=== Listed records ===

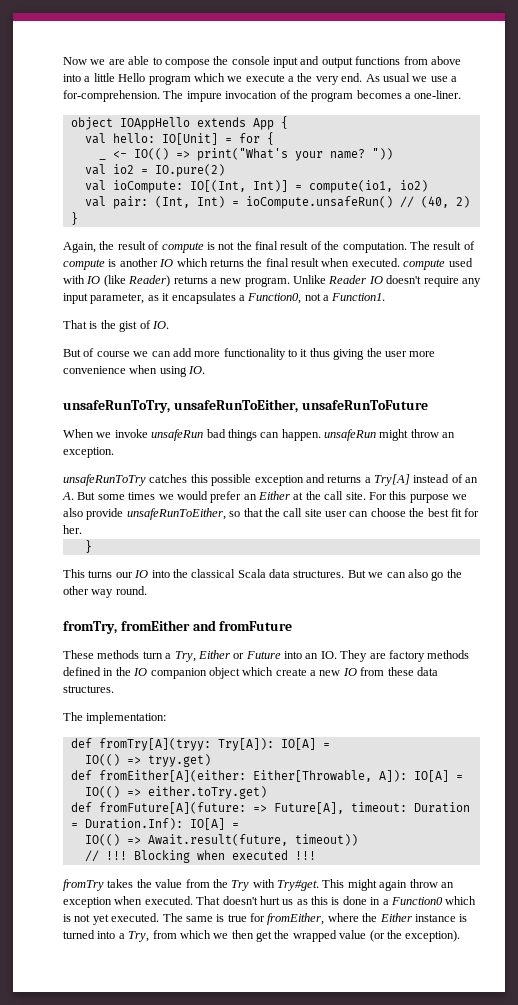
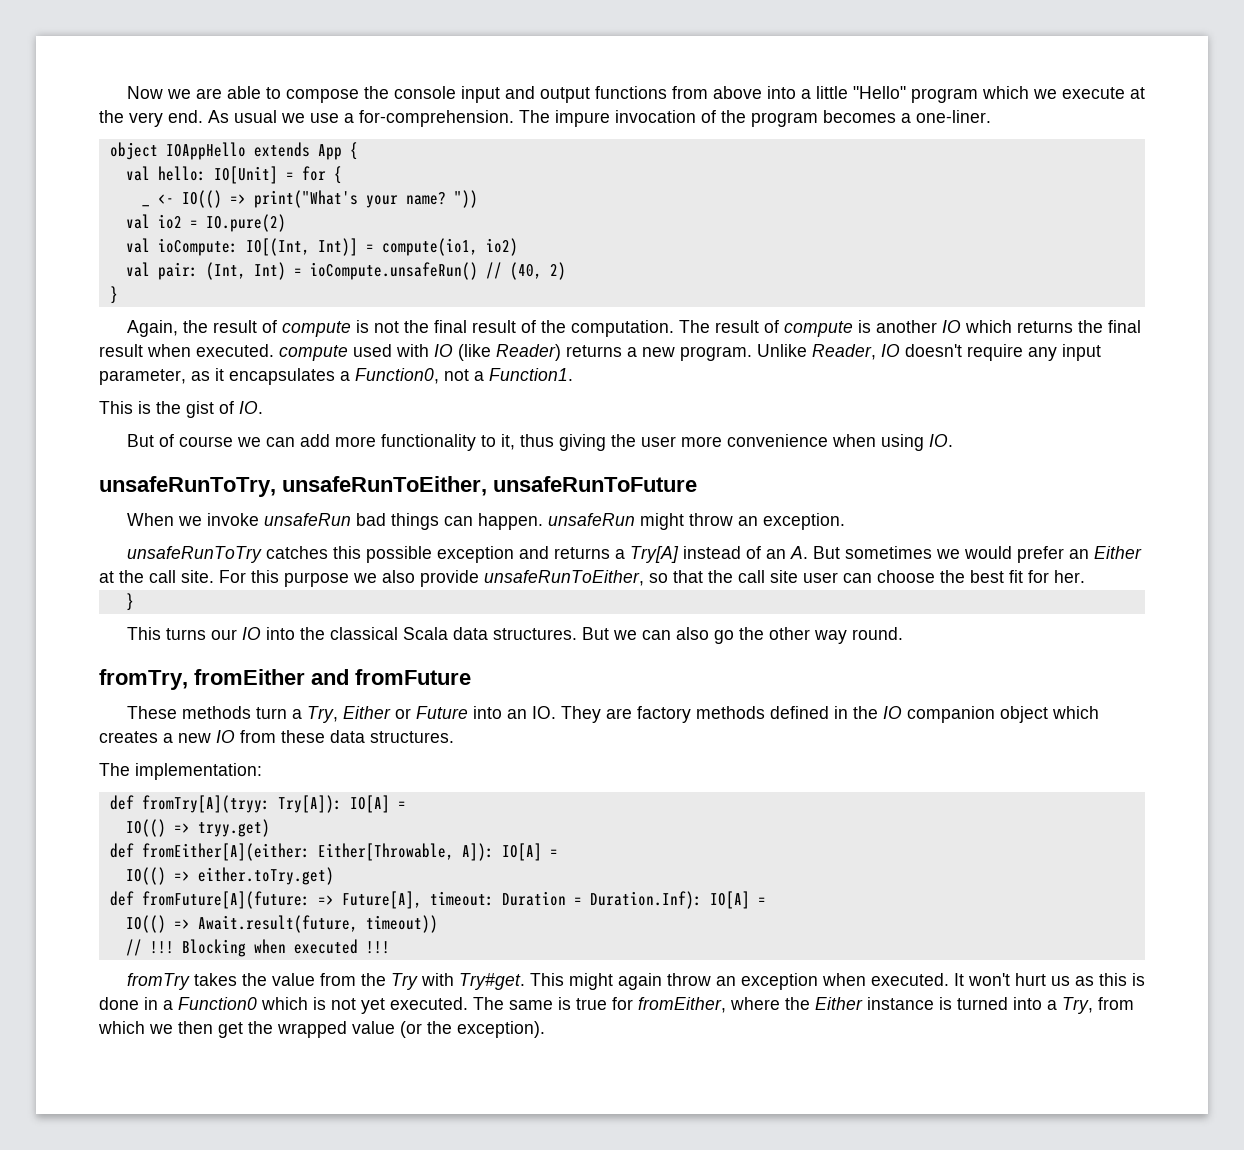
- Now we are able to compose the console input and output functions from above into a little Hello program which we execute a the very end.
+ Now we are able to compose the console input and output functions from above into a little "Hello" program which we execute at the very end.
- Unlike Reader IO doesn't require any input parameter, as it encapsulates a Function0, not a Function1.
+ Unlike Reader, IO doesn't require any input parameter, as it encapsulates a Function0, not a Function1.
- That is the gist of IO.
+ This is the gist of IO.
- But of course we can add more functionality to it thus giving the user more convenience when using IO.
+ But of course we can add more functionality to it, thus giving the user more convenience when using IO.
- unsafeRunToTry catches this possible exception and returns a Try[A] instead of an A. But some times we would prefer an Either at the call site.
+ unsafeRunToTry catches this possible exception and returns a Try[A] instead of an A. But sometimes we would prefer an Either at the call site.
- These methods turn a Try, Either or Future into an IO. They are factory methods defined in the IO companion object which create a new IO from these data structures.
+ These methods turn a Try, Either or Future into an IO. They are factory methods defined in the IO companion object which creates a new IO from these data structures.
- That doesn't hurt us as this is done in a Function0 which is not yet executed.
+ It won't hurt us as this is done in a Function0 which is not yet executed.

=== Task item ===
Would you transcribe each of the entries exactly, skipping the pictures?

=== Reply ===
- Now we are able to compose the console input and output functions from above into a little Hello program which we execute a the very end.
+ Now we are able to compose the console input and output functions from above into a little "Hello" program which we execute at the very end.
- Unlike Reader IO doesn't require any input parameter, as it encapsulates a Function0, not a Function1.
+ Unlike Reader, IO doesn't require any input parameter, as it encapsulates a Function0, not a Function1.
- That is the gist of IO.
+ This is the gist of IO.
- But of course we can add more functionality to it thus giving the user more convenience when using IO.
+ But of course we can add more functionality to it, thus giving the user more convenience when using IO.
- unsafeRunToTry catches this possible exception and returns a Try[A] instead of an A. But some times we would prefer an Either at the call site.
+ unsafeRunToTry catches this possible exception and returns a Try[A] instead of an A. But sometimes we would prefer an Either at the call site.
- These methods turn a Try, Either or Future into an IO. They are factory methods defined in the IO companion object which create a new IO from these data structures.
+ These methods turn a Try, Either or Future into an IO. They are factory methods defined in the IO companion object which creates a new IO from these data structures.
- That doesn't hurt us as this is done in a Function0 which is not yet executed.
+ It won't hurt us as this is done in a Function0 which is not yet executed.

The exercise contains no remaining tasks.